The restaurant inspectors of the Arkansas Department of Health don't employ a grading system at all. They just list the violations.
Tennessee's health department environmentalists use a grading system a lot like you remember from school. Anything below 70 is a failure. 100 is a perfect inspection. The reports are yellow with "MEMPHIS AND SHELBY COUNTY HEALTH DEPARTMENT ENVIRONMENTAL SANITATION" at the top. The score is written in the lower right-hand corner, and each violation is spelled out with its corresponding points.
Critical violations -- food temperatures, employee hygiene, sanitation, sewage/waste water and insects -- can dock four to five points off an establishment's score.
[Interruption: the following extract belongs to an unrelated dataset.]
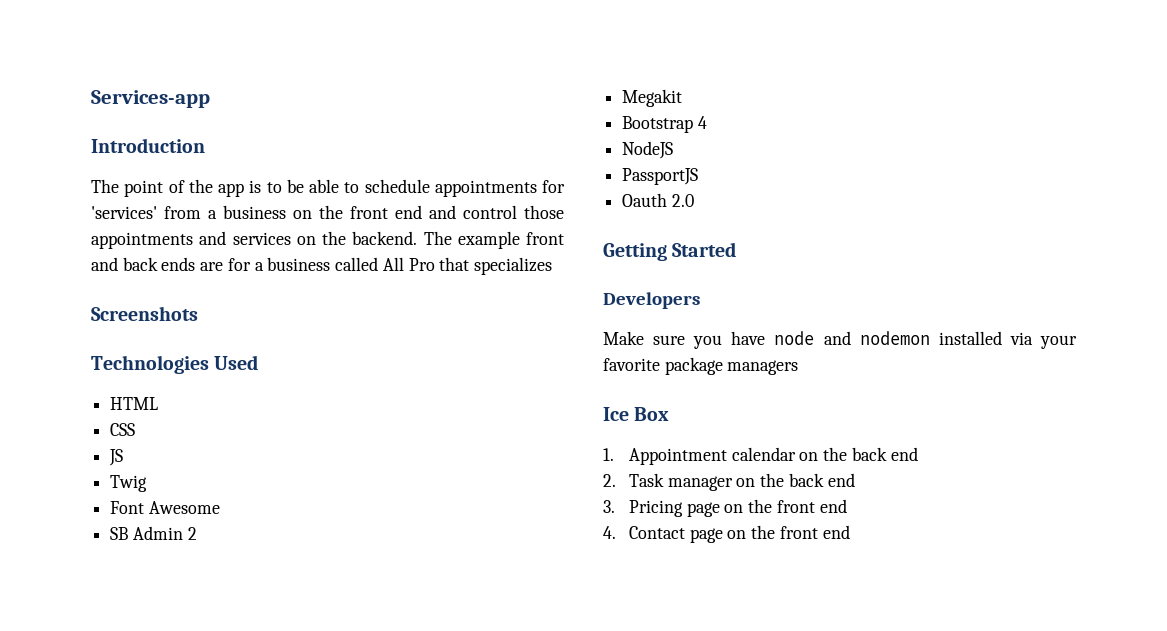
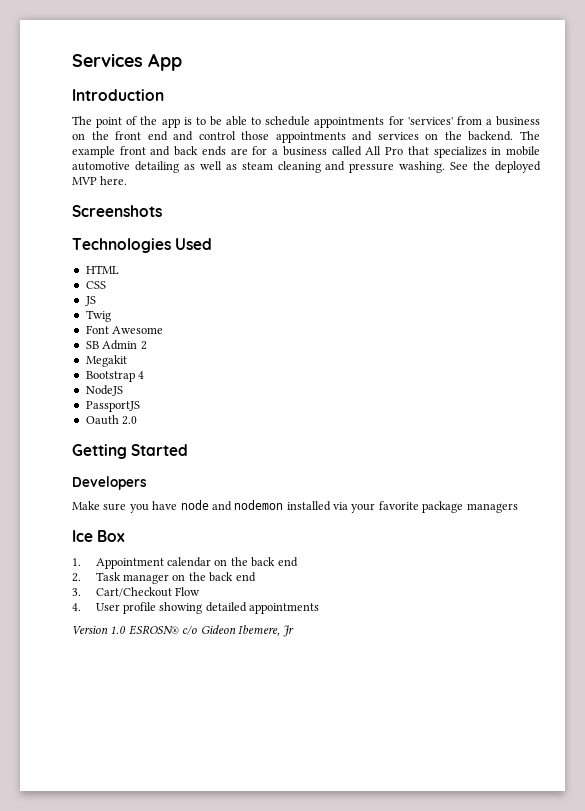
[91,90,210,108] Services-app -> [72,53,182,71] Services App
(552, 266) none -> [491,146,540,156] [72,161,541,173] [72,176,128,185] in mobile automotive detailing as well as steam cleaning and pressure washing. See the deployed MVP here.
[628,499,847,517] [603,525,850,543] Pricing page on the front end // 4. Contact page on the front end -> [95,587,201,597] [72,602,320,614] [72,625,295,637] Cart/Checkout Flow // 4. User profile showing detailed appointments // Version 1.0 ESROSN® c/o Gideon Ibemere, Jr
Non-critical violations can cost one to two points.
Even if a restaurant does not fail its health inspection, it may receive what's called a food permit suspension notice, or PSN. Environmentalists will issue a PSN if a restaurant has racked up significant critical violations. The notice orders the restaurant's personnel to correct the violations within 10 days and to anticipate another surprise inspection within 10 to 25 days.
"Failure to correct the noted critical violations may result in closure of the establishment until all noted critical violations are corrected," says the Memphis-Shelby County Health Department's PSN.
Now here's the thing that rubs restaurant managers and owners the wrong way.
If an inspector comes back, and the establishment has corrected every critical violation except one, the restaurant does not earn any of those points back, including the ones for the violations it has corrected. That's another measure designed to hold violating restaurants accountable.